As we continue the fall series Wrestling with Doubt, Finding Faith, based on the book of the same name by Adam Hamilton, we’re spending two Sundays exploring one of the biggest parts of our faith: Life after death. Next week we’ll look at what the Bible says about heaven, but this week we start with the other potential destination.
As Christians, we don’t need to be afraid of hell, because we are saved by grace through faith, redeemed by Jesus Christ. Because of the cross, you are saved now and forever. That’s the powerful, comforting promise given to all Christians, all who call on the name of Jesus for salvation.
But…what about people who don’t share our faith?
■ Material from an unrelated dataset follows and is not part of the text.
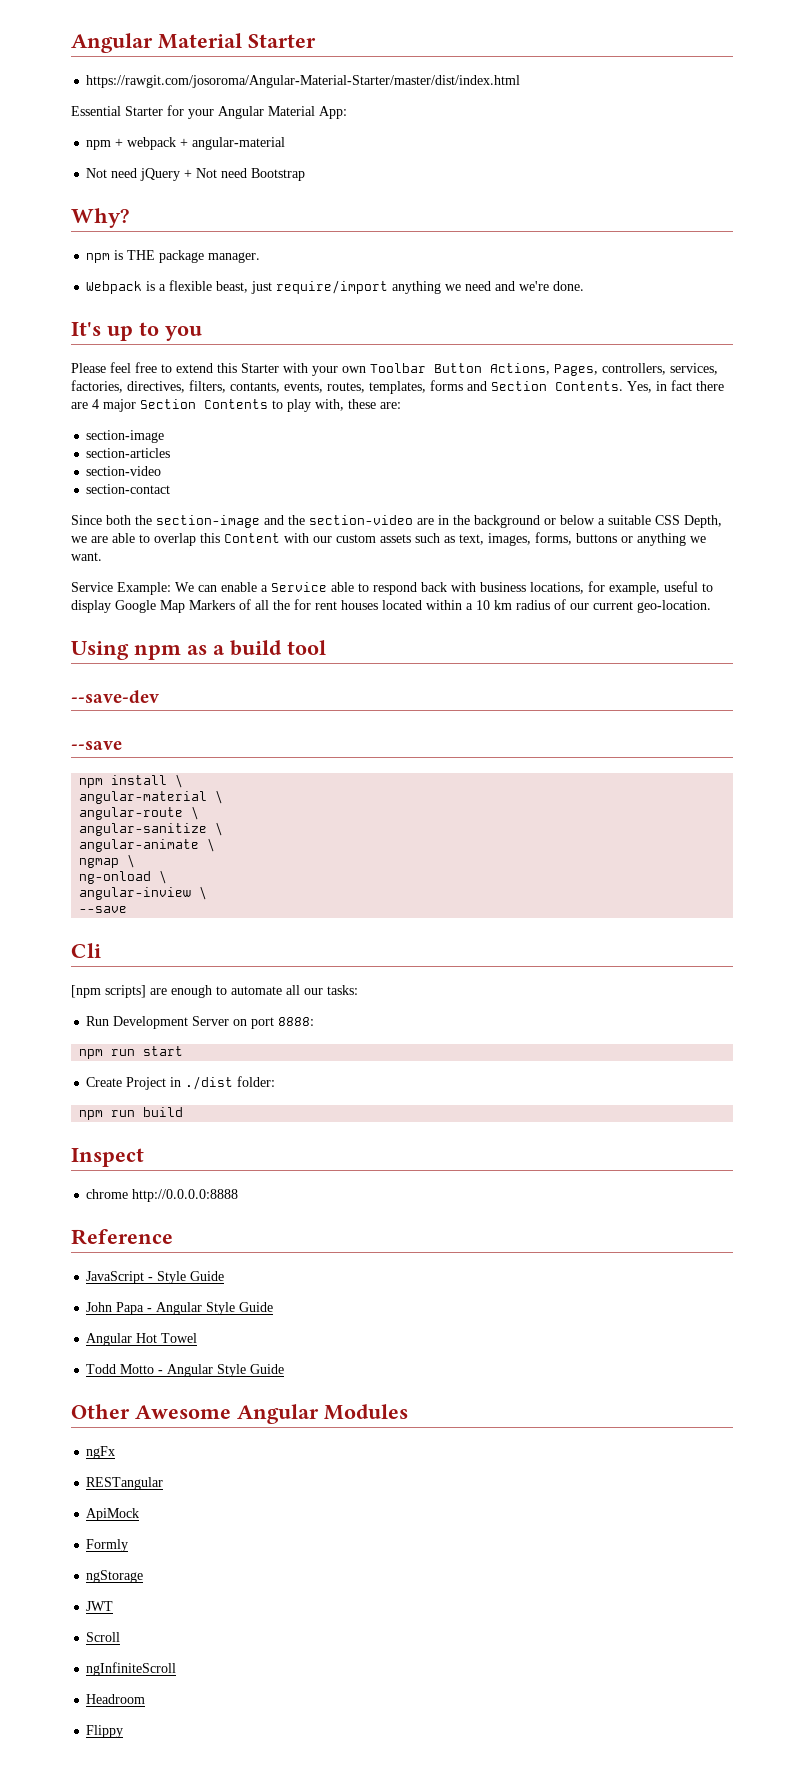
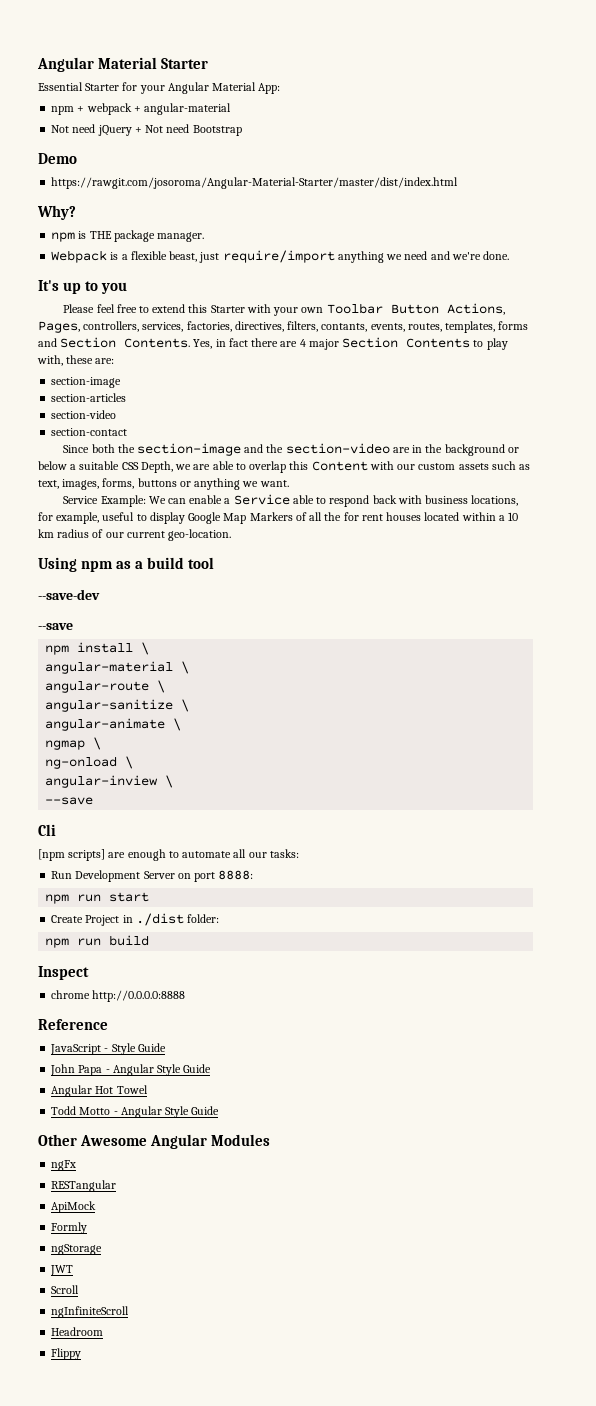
- https://rawgit.com/josoroma/Angular-Material-Starter/master/dist/index.html
+ Demo
+ https://rawgit.com/josoroma/Angular-Material-Starter/master/dist/index.html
Is heaven limited to just those who have consciously chosen to trust in Jesus? What about people who never had even an opportunity to believe, who never heard the good news of the Gospel? What about those who lived their whole lives before Jesus, or before Christianity spread to their part of the world?
Wrestling with the question of “Who’s In and Who’s Out?” may not be comfortable, but it has eternal significance! Today’s Scripture readings are Isaiah 25:6-9 , Psalm 22:25-31, 1 Timothy 2:1-7, and John 17:1-5. In addition to Hamilton’s book, I’ve also found very helpful Zach Lambert’s book, Better Ways to Read the Bible: Transforming a Weapon of Harm into a Tool of Healing.
Here’s the livestream and sermon audio from Christ the King.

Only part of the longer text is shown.